__Exercise directions__. Select the lines of the records containing the word "spacing" and list them.

START Records provided

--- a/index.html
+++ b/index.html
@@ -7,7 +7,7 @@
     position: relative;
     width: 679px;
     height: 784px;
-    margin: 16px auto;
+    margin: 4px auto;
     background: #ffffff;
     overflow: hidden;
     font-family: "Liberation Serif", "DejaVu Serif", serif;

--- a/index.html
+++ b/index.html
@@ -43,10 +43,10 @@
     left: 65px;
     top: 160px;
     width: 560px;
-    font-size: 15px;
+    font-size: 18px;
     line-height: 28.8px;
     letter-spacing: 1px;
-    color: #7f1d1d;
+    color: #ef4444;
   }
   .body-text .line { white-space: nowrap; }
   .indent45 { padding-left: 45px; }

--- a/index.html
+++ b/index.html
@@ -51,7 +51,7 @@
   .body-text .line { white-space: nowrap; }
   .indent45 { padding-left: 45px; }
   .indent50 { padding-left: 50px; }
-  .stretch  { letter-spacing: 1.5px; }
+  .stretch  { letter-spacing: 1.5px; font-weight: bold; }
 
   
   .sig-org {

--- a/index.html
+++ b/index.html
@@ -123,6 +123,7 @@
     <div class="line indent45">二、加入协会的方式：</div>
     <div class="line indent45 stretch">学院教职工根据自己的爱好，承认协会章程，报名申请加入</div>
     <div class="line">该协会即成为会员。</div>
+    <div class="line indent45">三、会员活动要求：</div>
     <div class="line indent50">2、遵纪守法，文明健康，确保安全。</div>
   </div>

END Records provided

__Written answer__.
     letter-spacing: 1px;
-  .stretch  { letter-spacing: 1.5px; }
+  .stretch  { letter-spacing: 1.5px; font-weight: bold; }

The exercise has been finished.